Fugitive Tilts (Farrar, Straus and Giroux) by Ishion Hutchinson is the Jamaican poet’s debut book of essays, composed in a tone at once meditative and expansive, as Hutchinson muses on history, race, travel, and his life in reading. The sea, as ancestral repository and pervasive metaphor, reoccurs in several of the essays—as cautionary tale, as indictment, and as a renewing, complicated promise. From Jamaica to Senegal, Hutchinson’s global sojourns bear significantly on the framing of Fugitive Tilts, which share how an identity is made from a series of patterns, ones shaped by empire, privilege (or the lack thereof), decolonial frameworks, and positions towards power.
Writing For Our Lives at The Writers Centre

Writing For Our Lives, an anthology of climate justice featuring 18 established and emerging writers from eight Caribbean territories, will be celebrated at The Writers Centre on Saturday, September 13, at 5.30 pm.

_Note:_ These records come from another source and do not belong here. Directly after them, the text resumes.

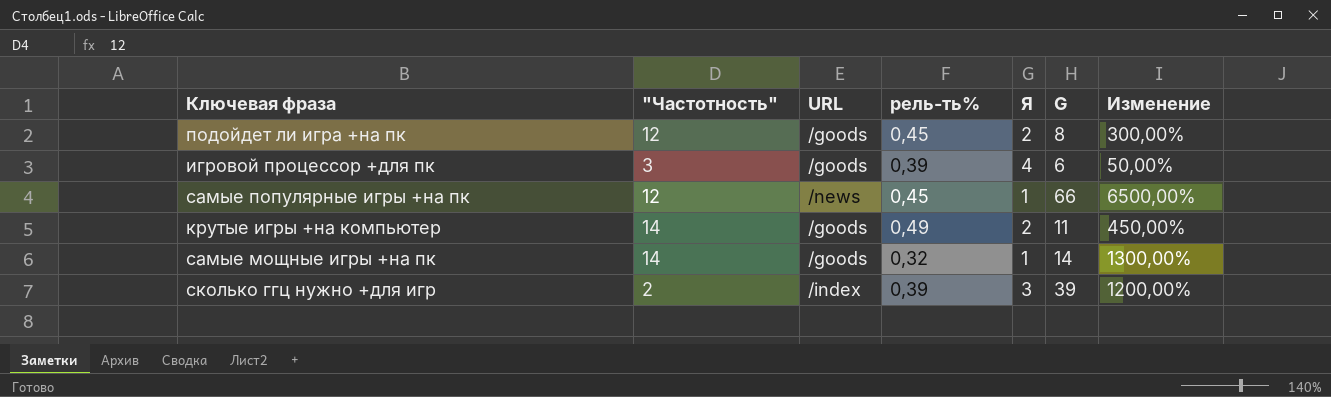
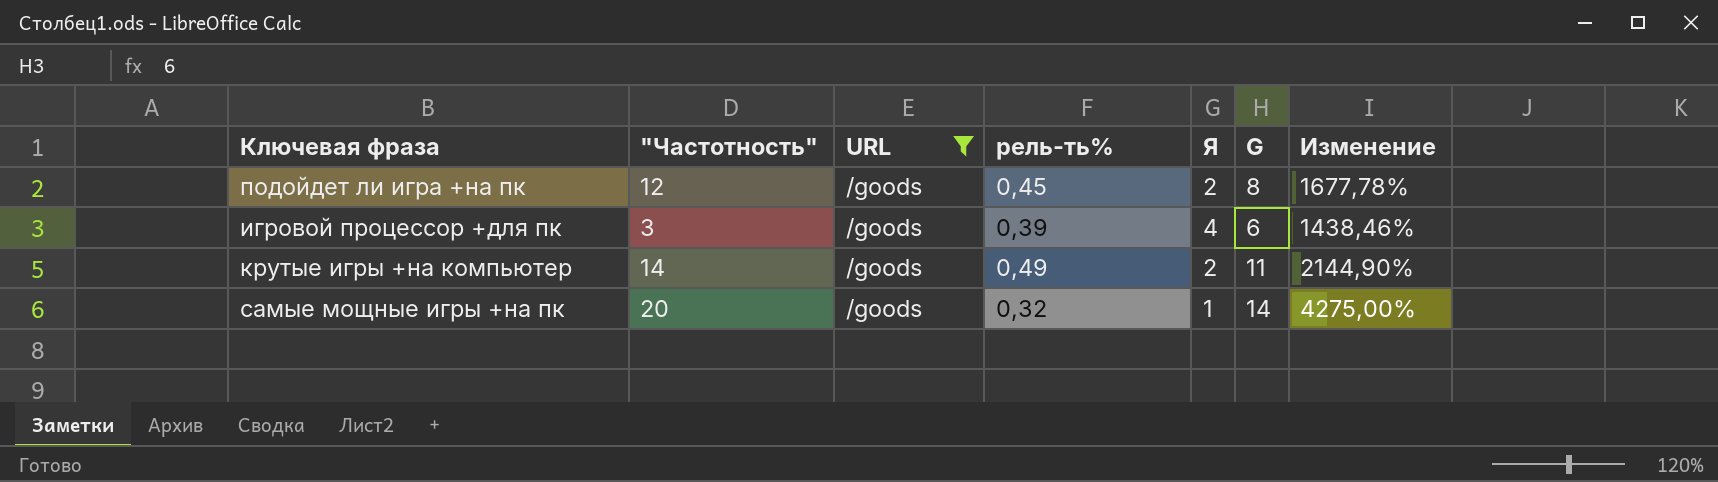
filter: none -> URL = /goods
column Изменение | formula: ([G] - [Я]) / [Я] -> ([G] - [рель-ть%]) / [рель-ть%]
самые мощные игры +на пк | "Частотность": 14 -> 20

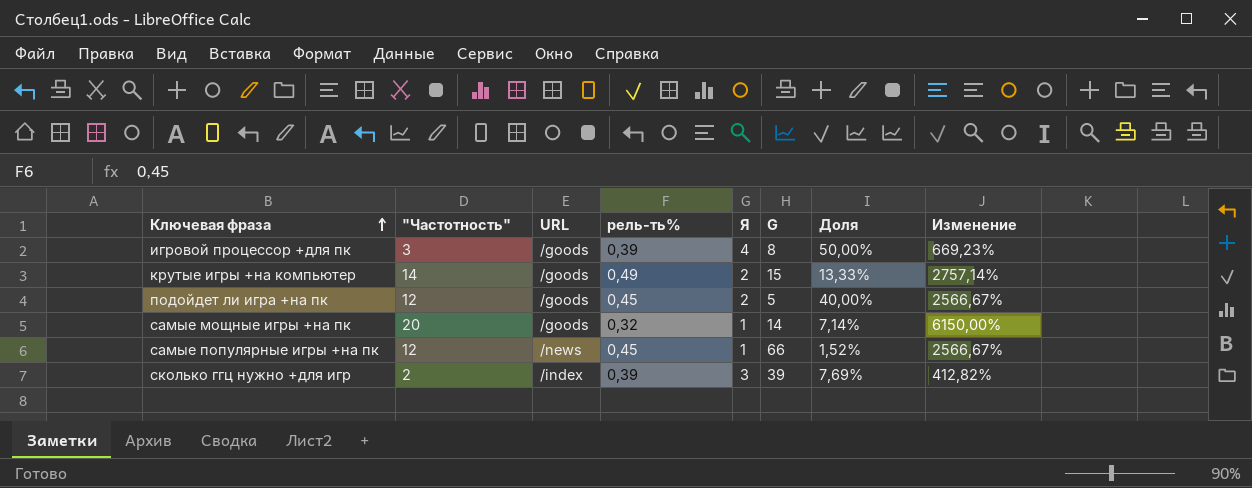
filter: URL = /goods -> none
row order: none -> Ключевая фраза ascending
column Доля | formula: none -> [Я] / [G]
column Изменение | formula: ([G] - [рель-ть%]) / [рель-ть%] -> (["Частотность"] - [рель-ть%]) / [рель-ть%]
игровой процессор +для пк | G: 6 -> 8
крутые игры +на компьютер | G: 11 -> 15
подойдет ли игра +на пк | G: 8 -> 5

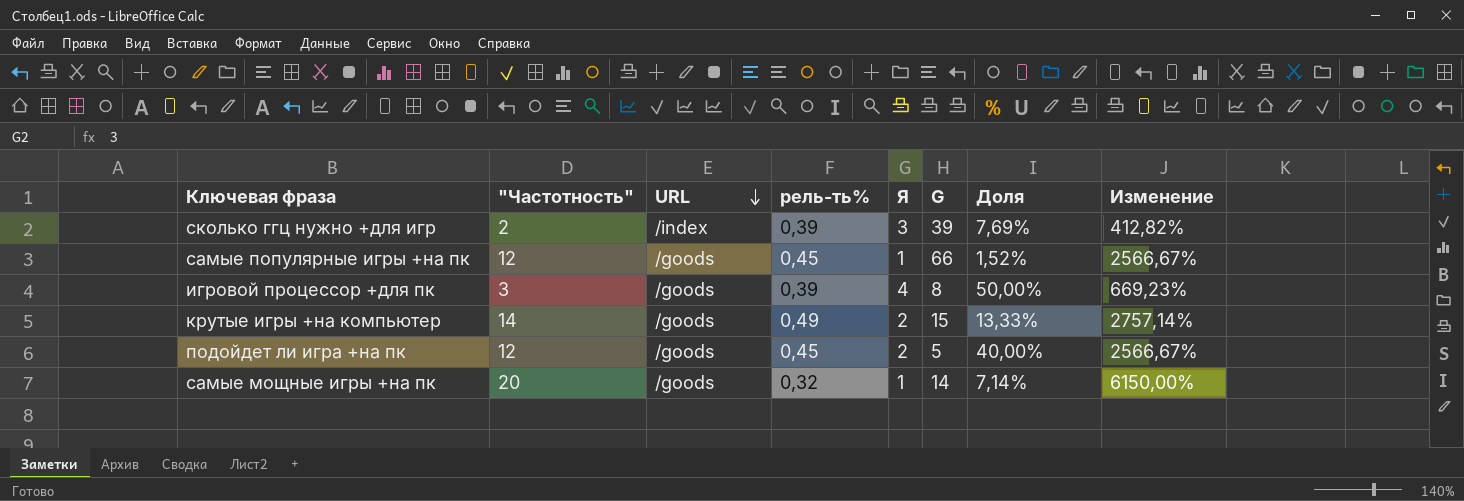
row order: Ключевая фраза ascending -> URL descending
самые популярные игры +на пк | URL: /news -> /goods

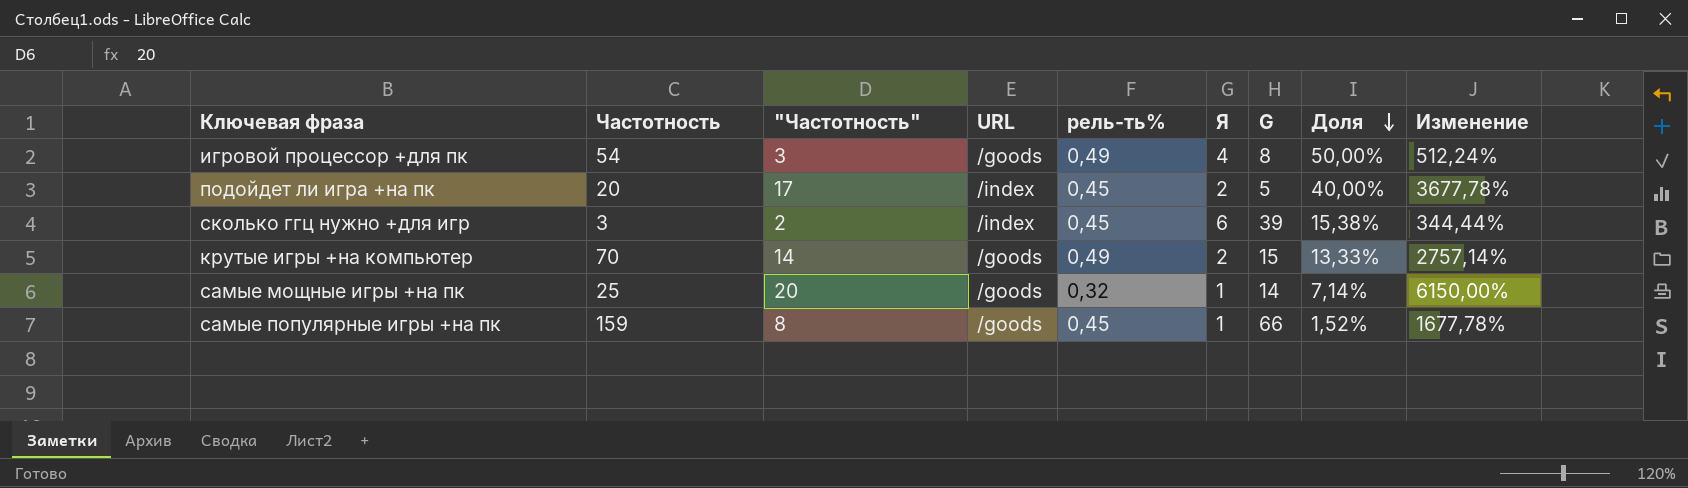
row order: URL descending -> Доля descending
column Частотность | position: none -> 2
игровой процессор +для пк | рель-ть%: 0,39 -> 0,49
игровой процессор +для пк | Изменение: 669,23% -> 512,24%
подойдет ли игра +на пк | "Частотность": 12 -> 17
подойдет ли игра +на пк | URL: /goods -> /index
подойдет ли игра +на пк | Изменение: 2566,67% -> 3677,78%
сколько ггц нужно +для игр | рель-ть%: 0,39 -> 0,45
сколько ггц нужно +для игр | Я: 3 -> 6
сколько ггц нужно +для игр | Доля: 7,69% -> 15,38%
сколько ггц нужно +для игр | Изменение: 412,82% -> 344,44%
самые популярные игры +на пк | "Частотность": 12 -> 8
самые популярные игры +на пк | Изменение: 2566,67% -> 1677,78%

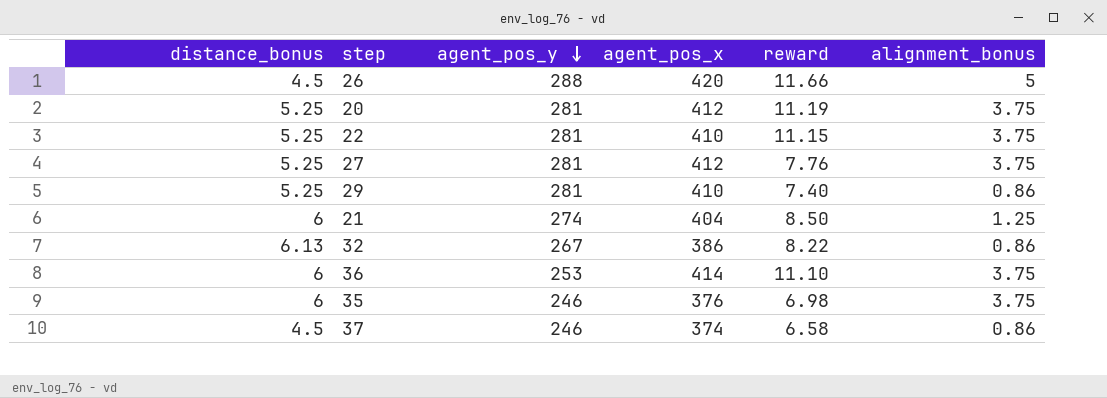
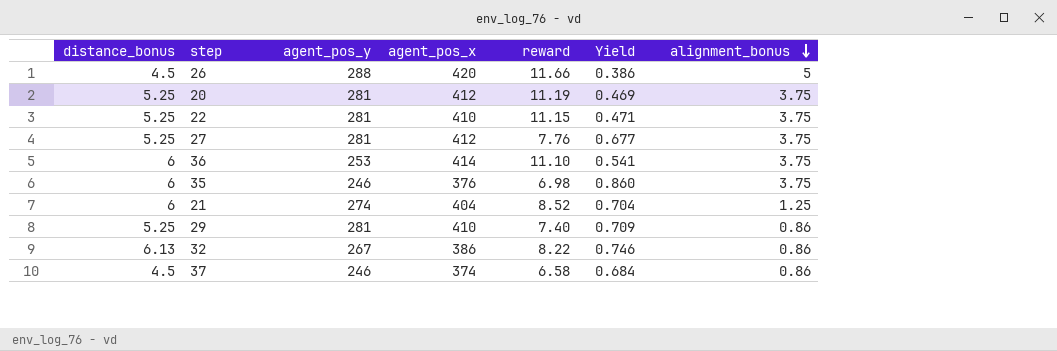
row order: agent_pos_y descending -> alignment_bonus descending
column Yield | formula: none -> [distance_bonus] / [reward]
21 | reward: 8.50 -> 8.52

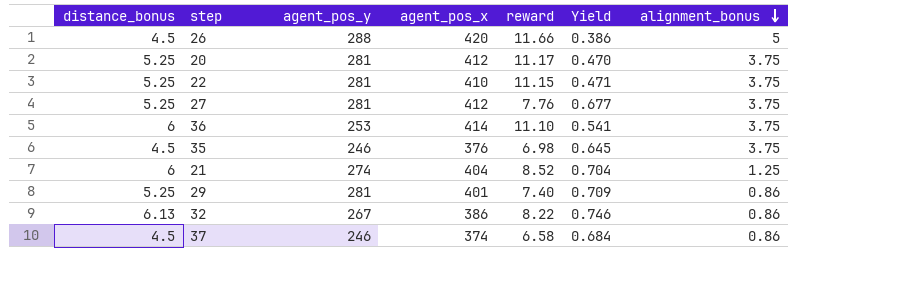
20 | reward: 11.19 -> 11.17
20 | Yield: 0.469 -> 0.470
35 | distance_bonus: 6 -> 4.5
35 | Yield: 0.860 -> 0.645
29 | agent_pos_x: 410 -> 401

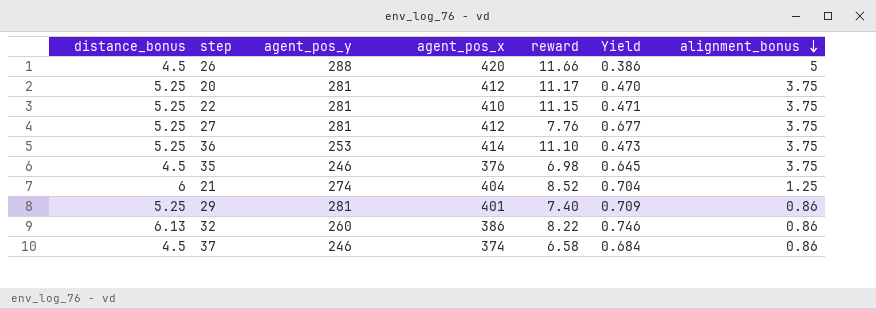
36 | distance_bonus: 6 -> 5.25
36 | Yield: 0.541 -> 0.473
32 | agent_pos_y: 267 -> 260

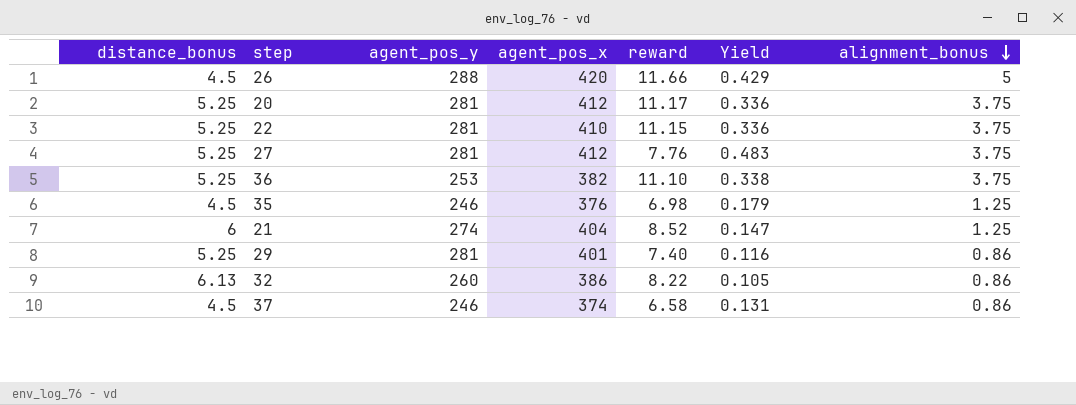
column Yield | formula: [distance_bonus] / [reward] -> [alignment_bonus] / [reward]
36 | agent_pos_x: 414 -> 382
35 | alignment_bonus: 3.75 -> 1.25

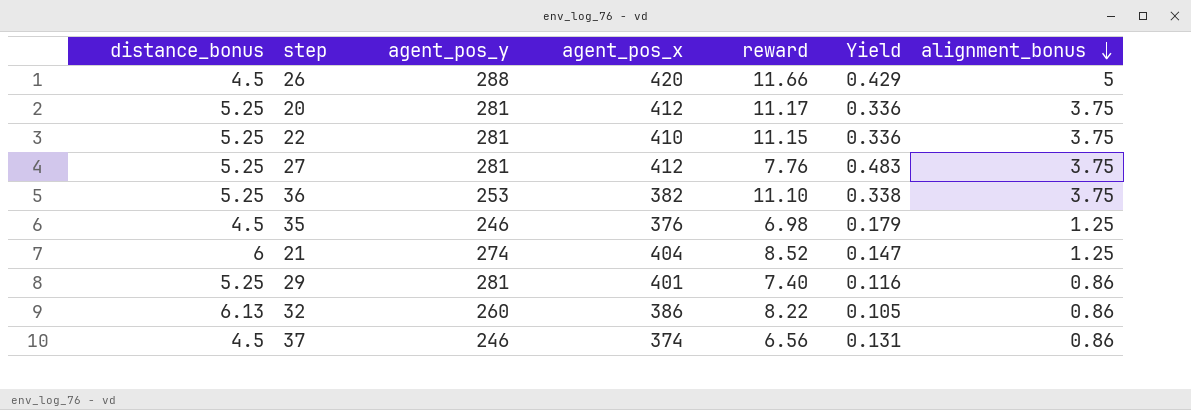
37 | reward: 6.58 -> 6.56

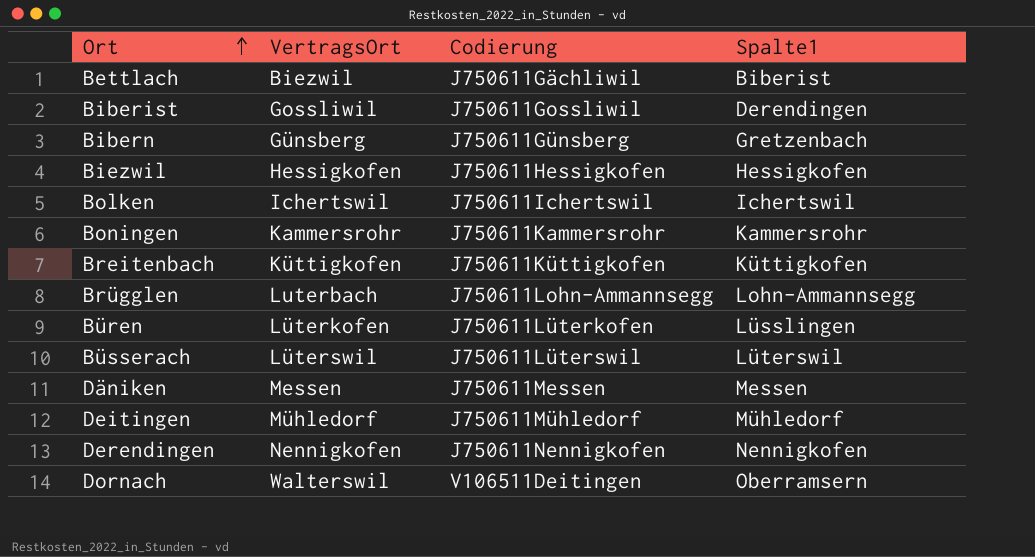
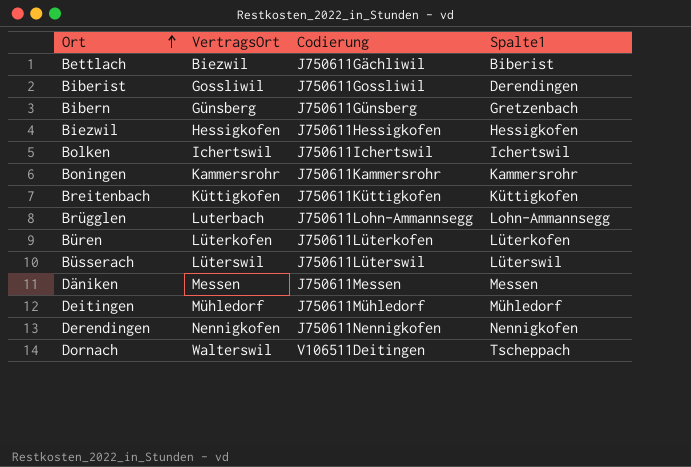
Büren | Spalte1: Lüsslingen -> Lüterkofen
Dornach | Spalte1: Oberramsern -> Tscheppach

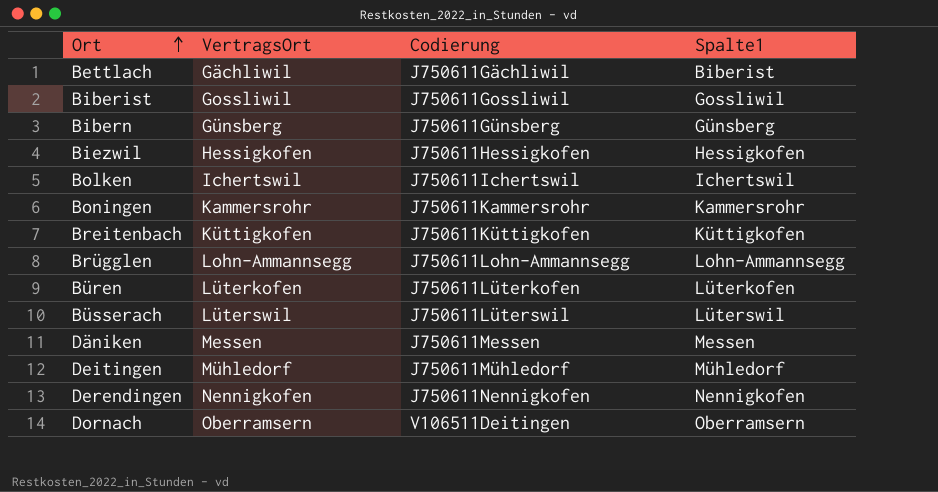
Bettlach | VertragsOrt: Biezwil -> Gächliwil
Biberist | Spalte1: Derendingen -> Gossliwil
Bibern | Spalte1: Gretzenbach -> Günsberg
Brügglen | VertragsOrt: Luterbach -> Lohn-Ammannsegg
Dornach | VertragsOrt: Walterswil -> Oberramsern
Dornach | Spalte1: Tscheppach -> Oberramsern

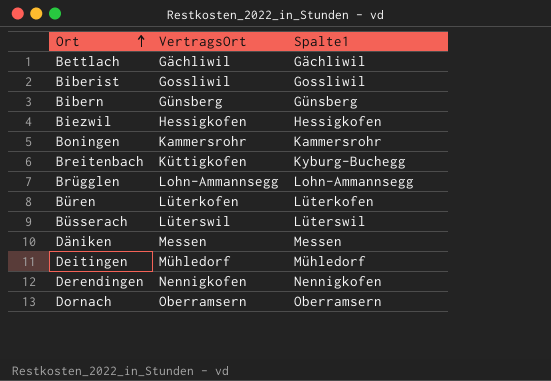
column Codierung | position: 3 -> none
row Bolken: Ichertswil | J750611Ichertswil | Ichertswil -> none
Bettlach | Spalte1: Biberist -> Gächliwil
Breitenbach | Spalte1: Küttigkofen -> Kyburg-Buchegg

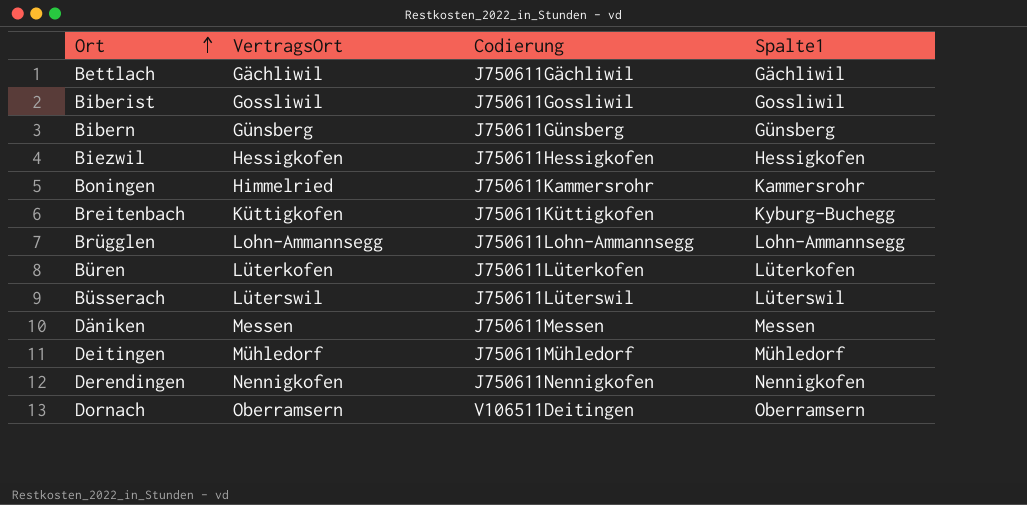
column Codierung | position: none -> 3
Boningen | VertragsOrt: Kammersrohr -> Himmelried

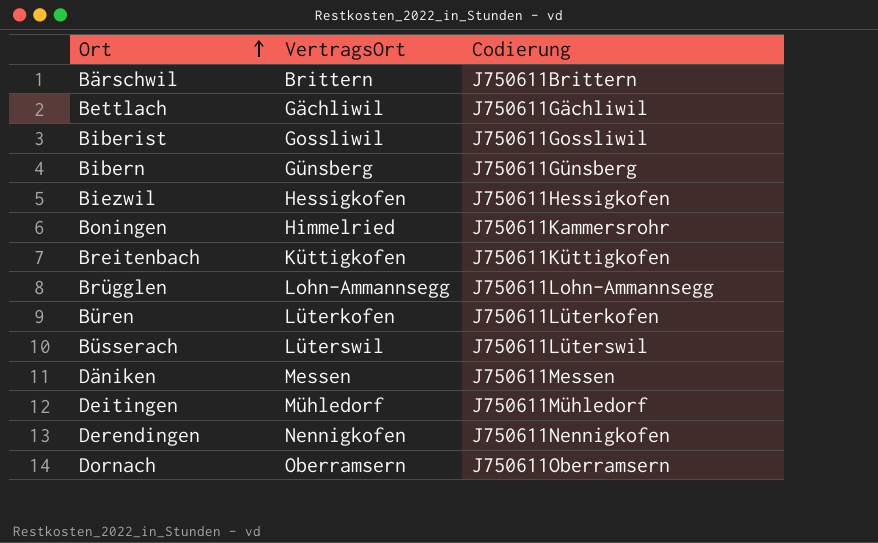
column Spalte1 | position: 4 -> none
row Bärschwil: none -> Brittern | J750611Brittern
Dornach | Codierung: V106511Deitingen -> J750611Oberramsern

Three of the anthology’s T&T contributors —Amanda T McIntyre, Portia Subran, and Judy Raymond—will read from their pieces in Writing For Our Lives, then join Omar Mohammed, author of the anthology’s afterword and former CEO of The Cropper Foundation, for a wide-ranging discussion.
Writing For Our Lives, commissioned by The Cropper Foundation and published by Peekash Press, is co-edited by Jamaican novelist and environmentalist Diana McCaulay and Trinidadian poet and essayist Shivanee Ramlochan.
Paper Based Bookshop will have copies of the anthology for sale on Saturday, September 13, and Sleepy Cat Cafe will be open with hot and cold drinks and pastries for sale.
This event is free and open to the public; all are welcome.
2026 Commonwealth Short Story Prize open for entries

The 2026 Commonwealth Short Story Prize is now open for entries. Any citizen of a Commonwealth country is eligible to enter, with an original piece of unpublished short fiction, from 2,000 to 5,000 words in length. The judging process is defined by Commonwealth Foundation Creatives as follows: “An international judging panel will select a shortlist of around 25 stories, from which five regional winners are chosen. One of the regional winners is then selected as the overall winner, who receives £5,000. The regional winners will receive £2,500. All five regional winning stories will be published on Granta.”
Past overall winners of the Commonwealth Short Story Prize who hail from the Caribbean include Kwame McPherson (2023), Kevin Jared Hosein (2018), and Ingrid Persaud (2017).
Entries close on November 1. To submit an entry and for further information, visit https://commonwealthfoundation.com/short-story-prize/.
Other Awards and Prizes

Ibis, the debut novel by T&T-born, US-based writer Justin Haynes, has been longlisted for the 2025 Centre for Fiction First Novel Prize. Presented annually by The Centre for Fiction, a literary NGO in New York City, the prize is given to a debut novel published in the United States, and comes with a cash award of US$15,000. The winner will be announced in December.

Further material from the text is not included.